Щучье лето | страница 35
Мне хотелось защитить мороженщика, но я не решалась, а Анна-София уже потащила меня к угловому столику и плюхнулась рядом со мной на мягкую скамейку, обитую зеленой кожей.
— Зато макаронники умеют делать вкусное мороженое! — сказала она.
Я кивнула.
Она пододвинулась ближе.
— Скажи, а что там с матерью Даниэля?
— А что? При чем тут?
— Да ладно, ты же знаешь! Все знают!
Я отодвинулась от нее.
— Ты поэтому меня пригласила?
— Не выпендривайся, — ответила Анна-София. — Мне просто интересно, правда ли это?
— Что?
— Что когда мама Даниэля умрет, его отец женится на твоей матери.
— Шутишь?
— Но все только об этом и говорят.
Я вскочила на ноги.
— Мало ли что болтают!
Анна-София силой усадила меня обратно.
— Да успокойся! Неужели ты ничего не знала?
Я покачала головой.
— М-да, вот так всегда и бывает. Те, кого новости касаются, всегда узнают о них последними!
Анна-София улыбнулась. Так улыбались учителя, услышав совершенно неправильный ответ. Это обезоружило и взбесило меня.
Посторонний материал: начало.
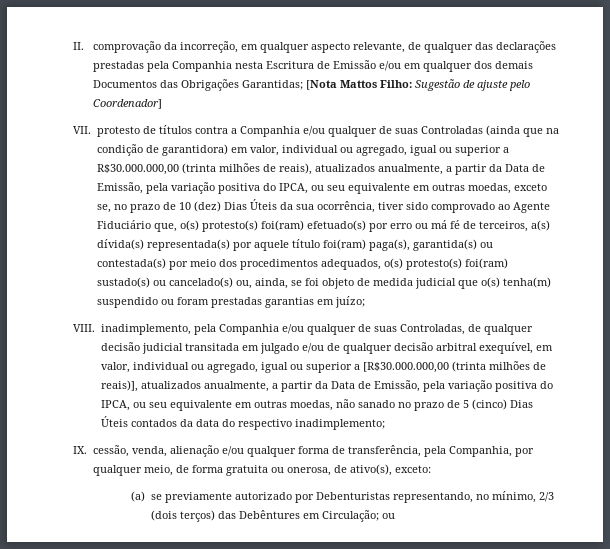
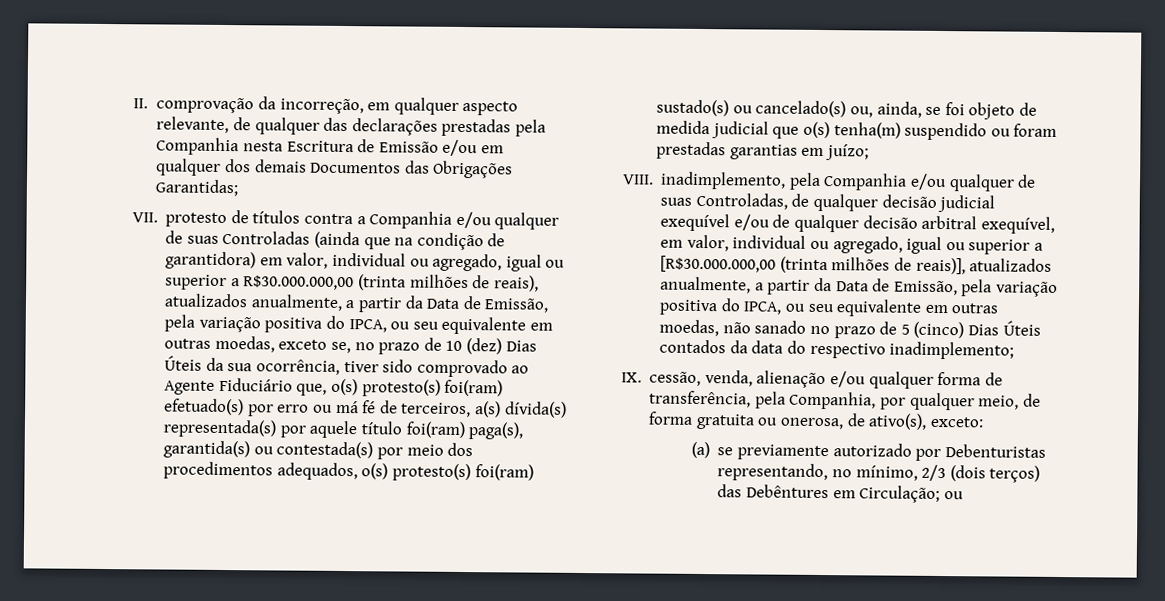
- II. comprovação da incorreção, em qualquer aspecto relevante, de qualquer das declarações prestadas pela Companhia nesta Escritura de Emissão e/ou em qualquer dos demais Documentos das Obrigações Garantidas; [Nota Mattos Filho: Sugestão de ajuste pelo Coordenador]
+ II. comprovação da incorreção, em qualquer aspecto relevante, de qualquer das declarações prestadas pela Companhia nesta Escritura de Emissão e/ou em qualquer dos demais Documentos das Obrigações Garantidas;
- VIII. inadimplemento, pela Companhia e/ou qualquer de suas Controladas, de qualquer decisão judicial transitada em julgado e/ou de qualquer decisão arbitral exequível, em valor, individual ou agregado, igual ou superior a [R$30.000.000,00 (trinta milhões de reais)], atualizados anualmente, a partir da Data de Emissão, pela variação positiva do IPCA, ou seu equivalente em outras moedas, não sanado no prazo de 5 (cinco) Dias Úteis contados da data do respectivo inadimplemento;
+ VIII. inadimplemento, pela Companhia e/ou qualquer de suas Controladas, de qualquer decisão judicial exequível e/ou de qualquer decisão arbitral exequível, em valor, individual ou agregado, igual ou superior a [R$30.000.000,00 (trinta milhões de reais)], atualizados anualmente, a partir da Data de Emissão, pela variação positiva do IPCA, ou seu equivalente em outras moedas, não sanado no prazo de 5 (cinco) Dias Úteis contados da data do respectivo inadimplemento;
— А зачем всем болтать об этом?
— Потому что твоя мать подолгу задерживается у отца Даниэля. До поздней ночи! Вот люди и говорят.
— Но она же с Гизелой! А отец Даниэля дома-то почти не бывает!
Анна-София изогнула дугой брови.
— Но почему тогда Гизелу не отправят в больницу? Так было бы гораздо удобней. У нее было бы все, что ей нужно. Моя мама говорит, что это очень эгоистично, когда людей так используют. И в конце концов, Даниэлю и Лукасу вовсе ни к чему видеть все это безобразие, говорит мама. Для этого ведь и строят больницы!
Я постепенно закипала. Конечно, и мне приходили в голову подобные мысли, но в больнице у Гизелы точно не было бы зеркала на шкафу, и, если бы у меня самой был выбор между больницей и домом, я бы предпочла свою собственную постель.
Анна-София захихикала.
— А правда, что мать Даниэля теперь носит подгузники — прямо как младенец? Моя мама говорит, что ей меняют их как минимум трижды в сутки. Ну и воняет там, наверно! Если б я была твоей мамой, меня бы точно вырвало!
Она поморщилась.
Вот в эту минуту во мне что-то и оборвалось. В голове заклинило, как заклинивает колеса при резком торможении, в ушах молотом застучало сердце, и обострилось зрение. Я увидела, как светится лимонное платье Анны-Софии, как она гнусно ухмыляется всеми своими дурацкими веснушками.
И моя рука, сжимавшая рожок с мороженым, сама потянулась вверх, перехватила рожок и влепила его, как перевернутый нож, промеж кошачьих глаз Анны-Софии Шульце-Веттеринг. Послышался хруст вафель и крик Анны-Софии, подтаявшая клубнично-ванильная жижа потекла по веснушчатому носу и закапала на лимонное платье.